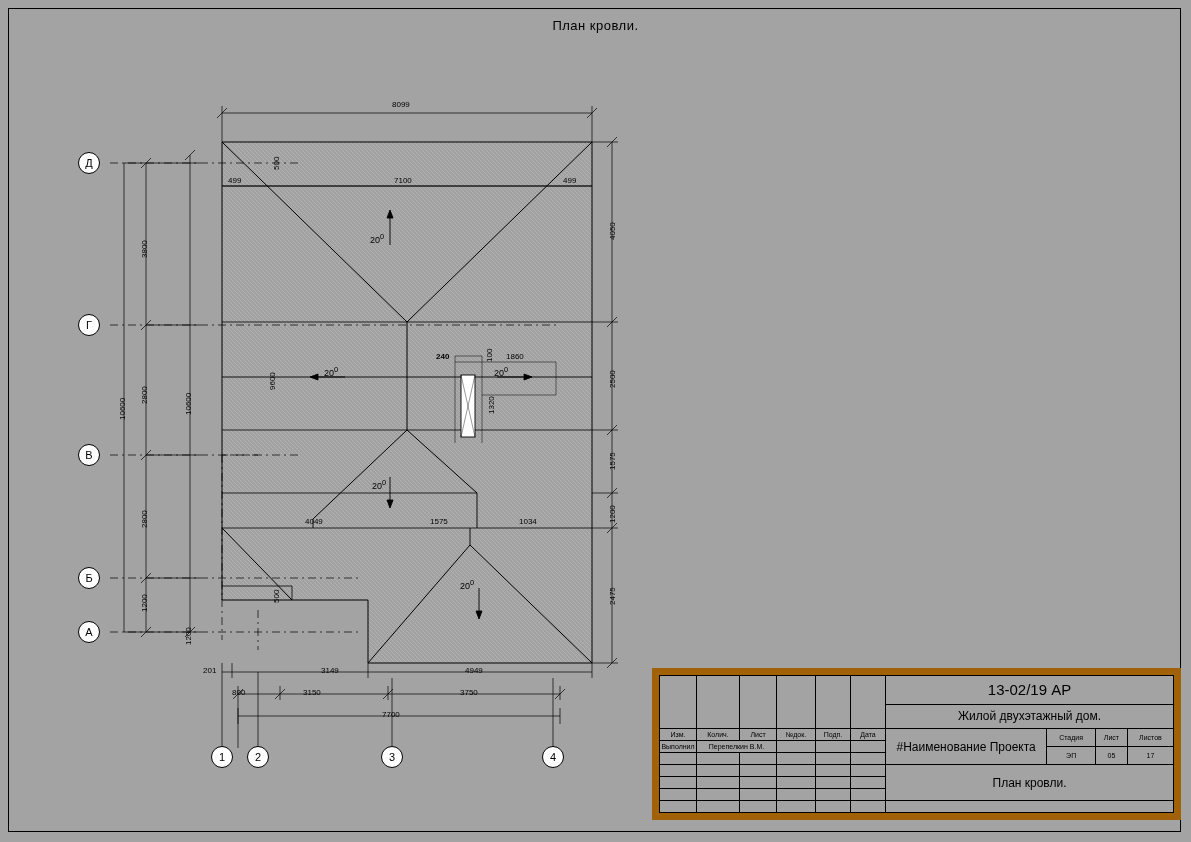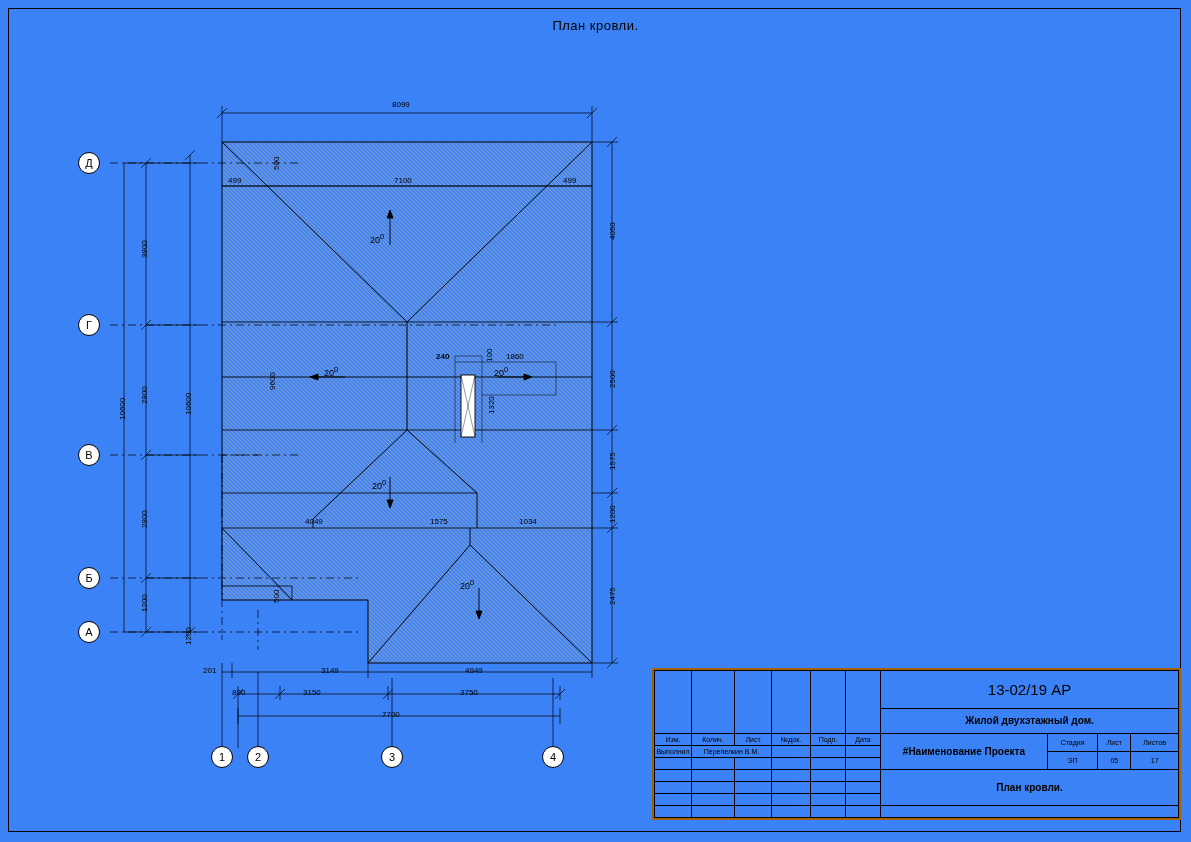--- a/index.html
+++ b/index.html
@@ -1,29 +1,29 @@
 <!DOCTYPE html>
 <html><head>
 <meta charset="utf-8">
 <style>
   html,body{margin:0;padding:0;background:#ffffff;}
   body{font-family:"Liberation Sans", sans-serif;}
-  #sheet{position:relative;width:1191px;height:842px;background:#3b82f6;overflow:hidden;}
+  #sheet{position:relative;width:1191px;height:842px;background:#a3a3a3;overflow:hidden;}
   .frame{position:absolute;left:8px;top:8px;width:1173px;height:824px;border:1px solid #000;box-sizing:border-box;}
   .title-top{position:absolute;left:0;right:0;top:18px;text-align:center;font-size:13px;letter-spacing:.5px;color:#000;}
   .lbl{position:absolute;font-size:8px;color:#000;white-space:nowrap;}
   .lbl.v{transform-origin:left top;}
   .circ{position:absolute;width:22px;height:22px;border:1px solid #000;border-radius:50%;box-sizing:border-box;
         display:flex;align-items:center;justify-content:center;font-size:11px;color:#000;background:#fff;}
   .roof-svg{position:absolute;left:0;top:0;}
-  .tb{position:absolute;left:652px;top:668px;width:529px;height:152px;border:2px solid #a16207;box-sizing:border-box;font-size:7px;}
+  .tb{position:absolute;left:652px;top:668px;width:529px;height:152px;border:7px solid #a16207;box-sizing:border-box;font-size:7px;}
   .tb table{border-collapse:collapse;width:100%;height:100%;}
   .tb td{border:1px solid #000;padding:0;text-align:center;vertical-align:middle;font-size:7px;color:#000;}
   .tb .big{font-size:15px;}
-  .tb .mid{font-size:10px;font-weight:bold;}
+  .tb .mid{font-size:12px;}
   .deg{position:absolute;font-size:9px;color:#000;}
 </style>
 </head>
 <body>
 
 <div id="sheet">
   <div class="frame"></div>
   <div class="title-top">План кровли.</div>
 
   <svg class="roof-svg" width="1191" height="842">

TASK OBJECTIVE -
The data shown above must be printed again exactly, with no images included.

REPLY -
--- a/index.html
+++ b/index.html
@@ -1,29 +1,29 @@
 <!DOCTYPE html>
 <html><head>
 <meta charset="utf-8">
 <style>
   html,body{margin:0;padding:0;background:#ffffff;}
   body{font-family:"Liberation Sans", sans-serif;}
-  #sheet{position:relative;width:1191px;height:842px;background:#3b82f6;overflow:hidden;}
+  #sheet{position:relative;width:1191px;height:842px;background:#a3a3a3;overflow:hidden;}
   .frame{position:absolute;left:8px;top:8px;width:1173px;height:824px;border:1px solid #000;box-sizing:border-box;}
   .title-top{position:absolute;left:0;right:0;top:18px;text-align:center;font-size:13px;letter-spacing:.5px;color:#000;}
   .lbl{position:absolute;font-size:8px;color:#000;white-space:nowrap;}
   .lbl.v{transform-origin:left top;}
   .circ{position:absolute;width:22px;height:22px;border:1px solid #000;border-radius:50%;box-sizing:border-box;
         display:flex;align-items:center;justify-content:center;font-size:11px;color:#000;background:#fff;}
   .roof-svg{position:absolute;left:0;top:0;}
-  .tb{position:absolute;left:652px;top:668px;width:529px;height:152px;border:2px solid #a16207;box-sizing:border-box;font-size:7px;}
+  .tb{position:absolute;left:652px;top:668px;width:529px;height:152px;border:7px solid #a16207;box-sizing:border-box;font-size:7px;}
   .tb table{border-collapse:collapse;width:100%;height:100%;}
   .tb td{border:1px solid #000;padding:0;text-align:center;vertical-align:middle;font-size:7px;color:#000;}
   .tb .big{font-size:15px;}
-  .tb .mid{font-size:10px;font-weight:bold;}
+  .tb .mid{font-size:12px;}
   .deg{position:absolute;font-size:9px;color:#000;}
 </style>
 </head>
 <body>
 
 <div id="sheet">
   <div class="frame"></div>
   <div class="title-top">План кровли.</div>
 
   <svg class="roof-svg" width="1191" height="842">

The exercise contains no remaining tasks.